Take each line of the records below that contains the string "space" and copy it.

> INPUT DATA:
━━━━━━━━━━━━━━━━
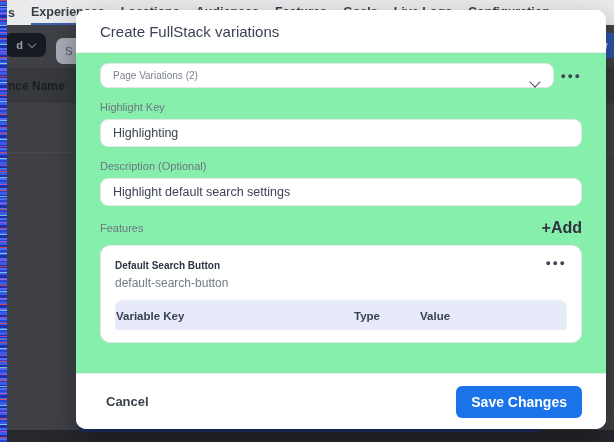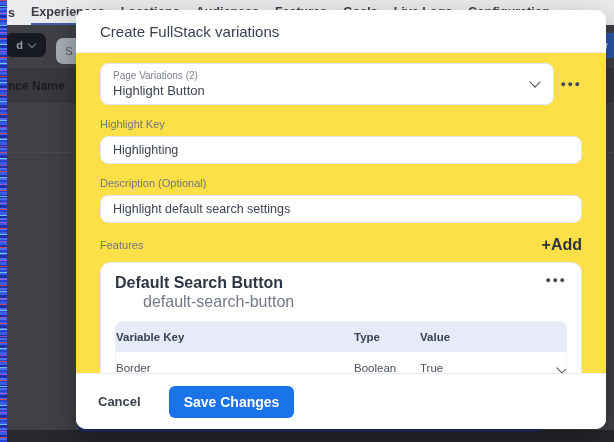--- a/index.html
+++ b/index.html
@@ -56,7 +56,7 @@
   }
   .modal-header{flex:none;height:42px;display:flex;align-items:center;padding:0 24px;background:#fff;}
   .modal-title{font-size:15px;font-weight:500;color:#3a4252;}
-  .modal-body{flex:1;background:#fde047;border-top:1px solid #eceef2;padding:10px 24px 0;overflow:hidden;}
+  .modal-body{flex:1;background:#86efac;border-top:1px solid #eceef2;padding:10px 24px 0;overflow:hidden;}
   .select-row{display:flex;align-items:center;gap:6px;}
   .select-box{flex:1;background:#fff;border:1px solid #e2e5ec;border-radius:8px;padding:5px 12px;position:relative;cursor:pointer;}
   .select-label{font-size:10px;color:#7c8290;line-height:13px;}

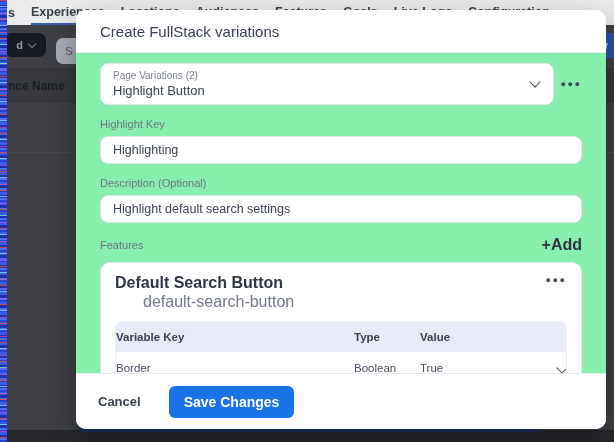--- a/index.html
+++ b/index.html
@@ -141,7 +141,6 @@
     <div class="select-row">
       <div class="select-box">
         <div class="select-label">Page Variations (2)</div>
-        <div class="select-value">Highlight Button</div>
         <span class="chev select-chev"></span>
       </div>
       <div class="ellipsis">●●●</div>

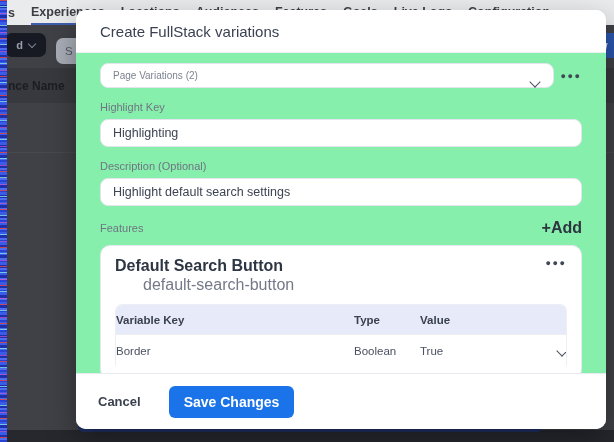--- a/index.html
+++ b/index.html
@@ -75,7 +75,7 @@
   .add-link{font-size:16px;font-weight:700;color:#2e3440;cursor:pointer;}
   .feature-card{background:#fff;border:1px solid #e5e8ee;border-radius:10px;padding:12px 14px;}
   .card-head{display:flex;justify-content:space-between;align-items:flex-start;}
-  .card-title{font-size:16px;font-weight:700;color:#2e3543;line-height:15px;}
+  .card-title{font-size:10px;font-weight:700;color:#2e3543;line-height:15px;}
   .card-key{font-size:16px;color:#737988;margin-top:3px;margin-left:28px;}
   .var-table{margin-top:10px;border:1px solid #edeff4;border-bottom:none;border-radius:7px 7px 0 0;overflow:hidden;}
   .vt-header{display:flex;align-items:center;background:#e7eaf8;height:29px;font-size:11.5px;font-weight:700;color:#3a4150;}

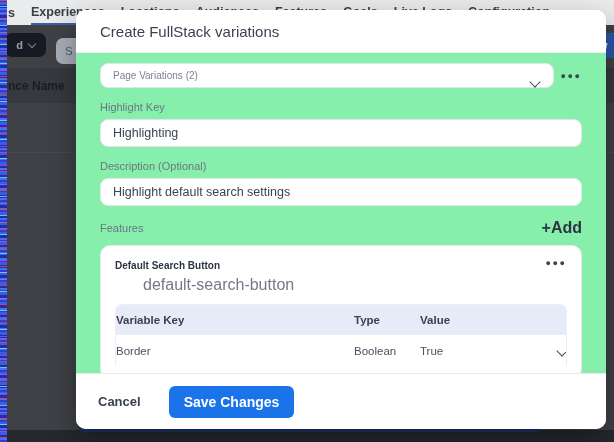--- a/index.html
+++ b/index.html
@@ -76,7 +76,7 @@
   .feature-card{background:#fff;border:1px solid #e5e8ee;border-radius:10px;padding:12px 14px;}
   .card-head{display:flex;justify-content:space-between;align-items:flex-start;}
   .card-title{font-size:10px;font-weight:700;color:#2e3543;line-height:15px;}
-  .card-key{font-size:16px;color:#737988;margin-top:3px;margin-left:28px;}
+  .card-key{font-size:12px;color:#737988;margin-top:3px;}
   .var-table{margin-top:10px;border:1px solid #edeff4;border-bottom:none;border-radius:7px 7px 0 0;overflow:hidden;}
   .vt-header{display:flex;align-items:center;background:#e7eaf8;height:29px;font-size:11.5px;font-weight:700;color:#3a4150;}
   .vt-row{display:flex;align-items:center;background:#fff;border-top:1px solid #eceef2;height:31px;font-size:11.5px;color:#4a5160;}

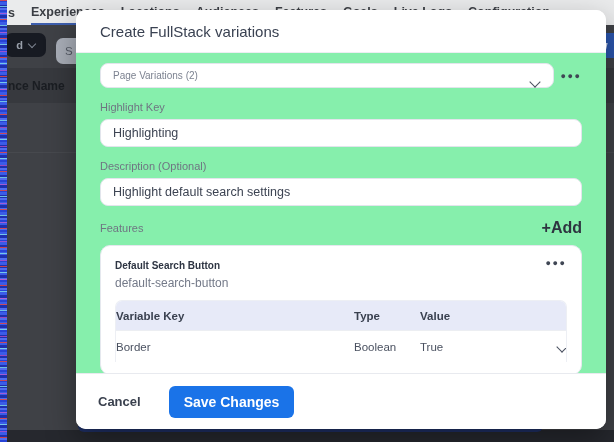--- a/index.html
+++ b/index.html
@@ -173,14 +173,6 @@
           <span class="col-value">Value</span>
         </div>
 
-        <div class="vt-row">
-          <span class="col-key">Border</span>
-          <span class="col-type">Boolean</span>
-          <span class="col-value">
-            <span>True</span>
-            <span class="chev"></span>
-          </span>
-        </div>
 
       </div>
     </div>

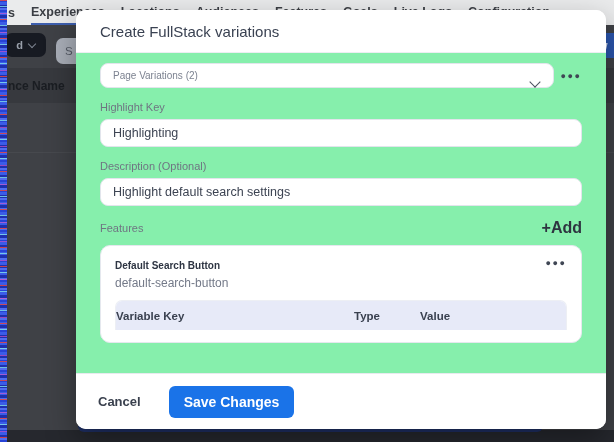--- a/index.html
+++ b/index.html
@@ -85,7 +85,7 @@
   .col-value{width:146px;flex:none;display:flex;align-items:center;justify-content:space-between;box-sizing:border-box;}
   .modal-footer{
     flex:none;height:55px;background:#fff;border-top:1px solid #e8eaef;
-    display:flex;align-items:center;justify-content:flex-start;gap:22px;padding:0 16px;
+    display:flex;align-items:center;justify-content:space-between;gap:30px;padding:0 24px;
   }
   .cancel-btn{font-size:13px;font-weight:700;color:#3a414e;background:none;border:none;cursor:pointer;font-family:"Liberation Sans",sans-serif;}
   .save-btn{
━━━━━━━━━━━━━━━━
> TASK OUTPUT:
   .card-head{display:flex;justify-content:space-between;align-items:flex-start;}
   .card-head{display:flex;justify-content:space-between;align-items:flex-start;}
   .col-value{width:146px;flex:none;display:flex;align-items:center;justify-content:space-between;box-sizing:border-box;}
+    display:flex;align-items:center;justify-content:space-between;gap:30px;padding:0 24px;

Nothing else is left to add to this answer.